Static Analysis Overview

Static Analysis is a deprecated feature.

Static Analysis is not supported on OS X* systems.

Static analysis is the process of finding errors and security weaknesses in software through detailed analysis of source code.

This feature requires installation of another product. For more information, see Feature Requirements.

Static analysis finds a wide range of errors that could potentially be exploited by an attacker to defeat application security or cause the application to malfunction. Detected errors include buffer overflow, misuse of pointers and heap storage, unsafe or incorrect use of C/C++ or Fortran language features and libraries, and misuse of OpenMP* and Intel® Cilk™ Plus parallel programming constructs.

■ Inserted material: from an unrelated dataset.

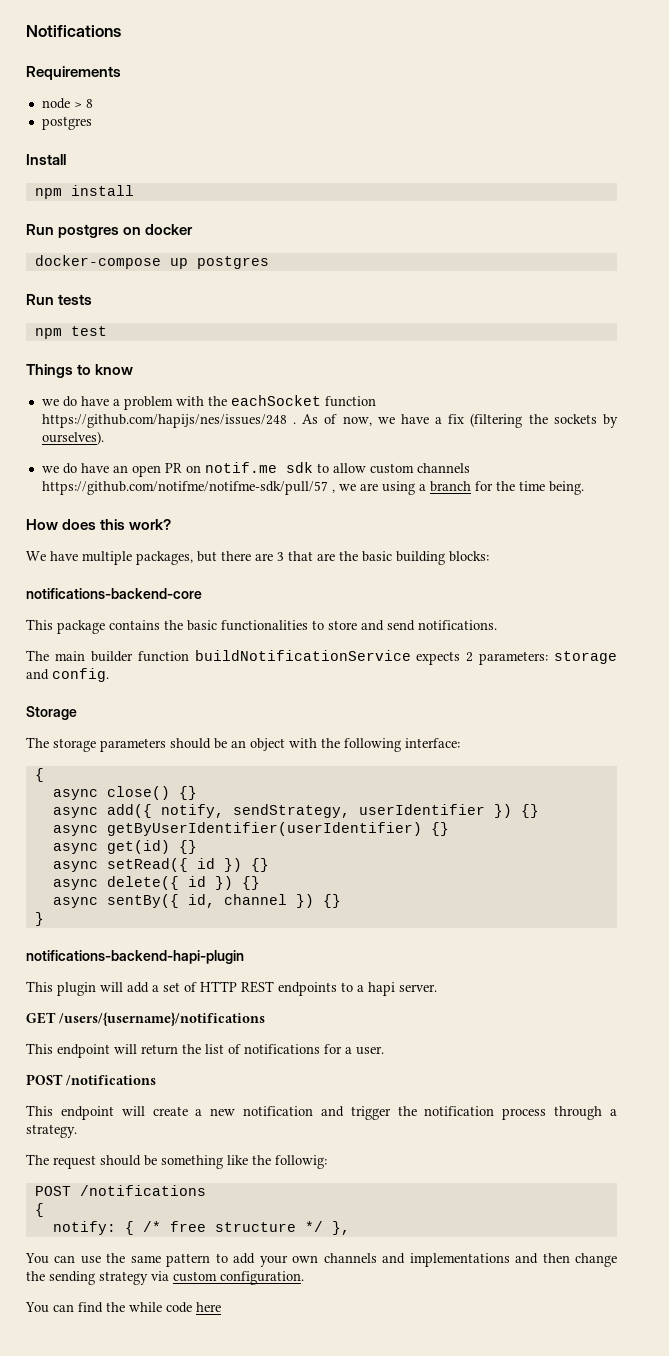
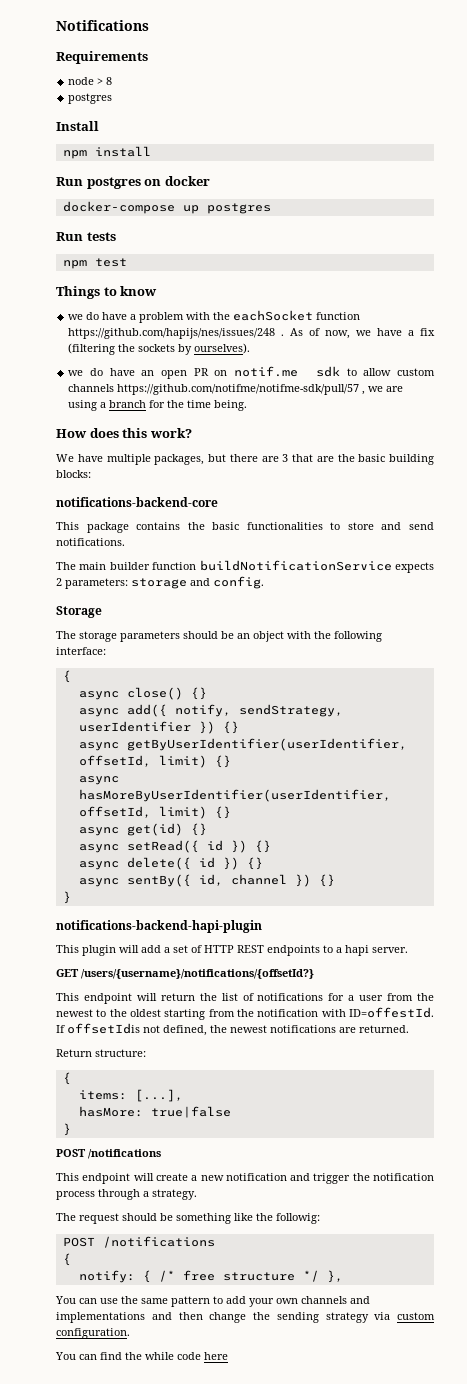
[106,822,422,836] getByUserIdentifier(userIdentifier) -> [126,738,407,751] [78,755,231,768] [78,776,119,785] [78,789,391,802] [78,806,207,819] getByUserIdentifier(userIdentifier, offsetId, limit) {} // async hasMoreByUserIdentifier(userIdentifier, offsetId, limit)
[59,1012,265,1026] /users/{username}/notifications -> [81,969,314,979] /users/{username}/notifications/{offsetId?}
[356,1046,384,1055] user. -> [359,993,435,1001] [56,1007,434,1020] [56,1023,409,1036] [56,1049,146,1057] [62,1072,71,1085] [78,1089,183,1102] [78,1106,231,1118] [62,1123,71,1136] user from the newest to the oldest starting from the notification with ID=offestId. If offsetIdis not defined, the newest notifications are returned. // Return structure: // { // items: [...], // hasMore: true|false // }

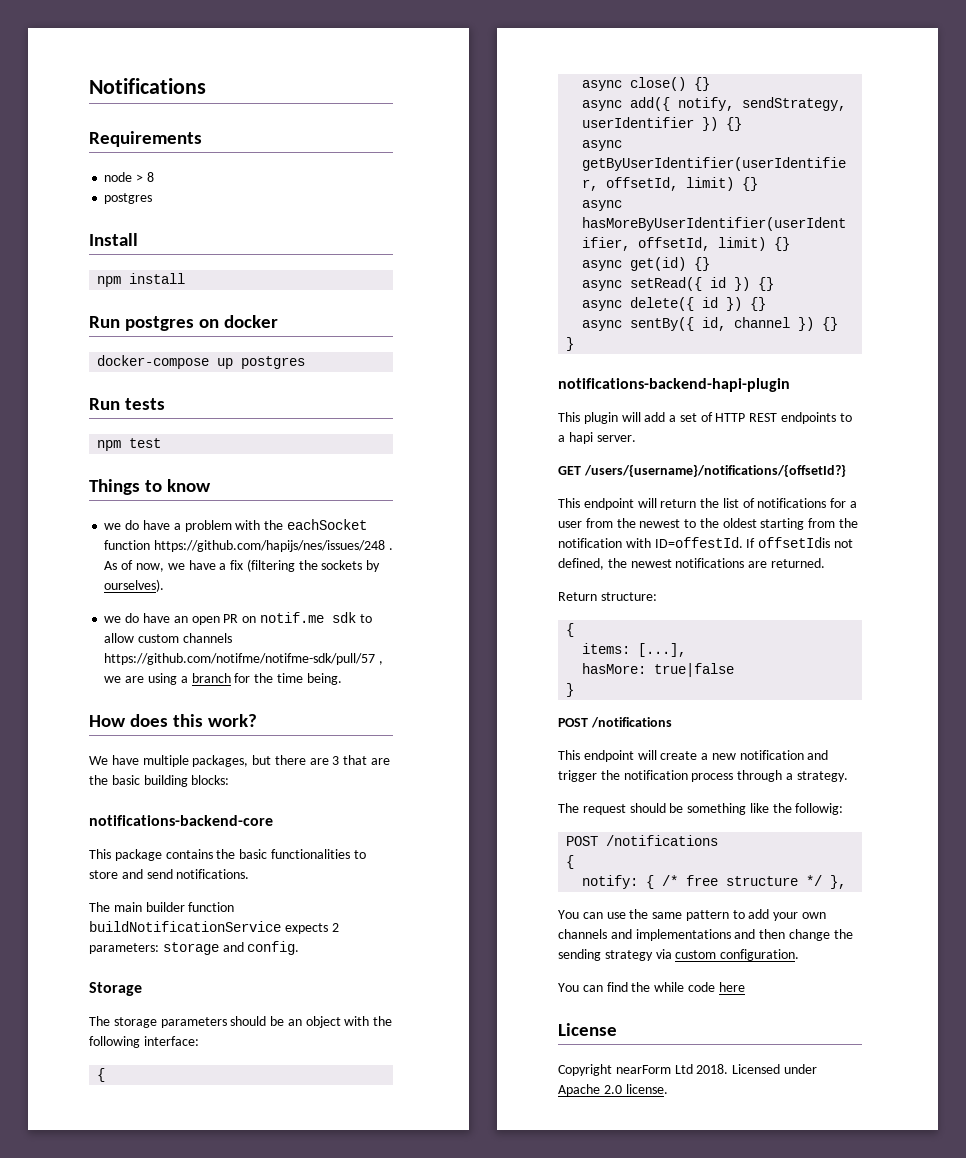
(228, 1356) none -> [558,1023,617,1036] [558,1064,817,1076] [558,1084,668,1096] // License // Copyright nearForm Ltd 2018. Licensed under Apache 2.0 license.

Static analysis requires that your code compile without serious errors using the Intel compiler.

Note

You can use static analysis even if you do not plan to use the Intel compiler to build your production binaries. Similarly, you can use it for programs that will be run on a processor type not supported by the Intel compiler.

How Static Analysis Works

The compiler performs the requested analysis by operating in a special mode. In this mode, the compiler dedicates more time to analysis and bypasses the instruction generation process entirely. This allows it to find errors that go undetected during ordinary compilation. This means your code must compile without serious errors with an Intel compiler, but the results of the compilation cannot be executed. Therefore, you can use static analysis even if you do not plan to use an Intel compiler to build your production binaries.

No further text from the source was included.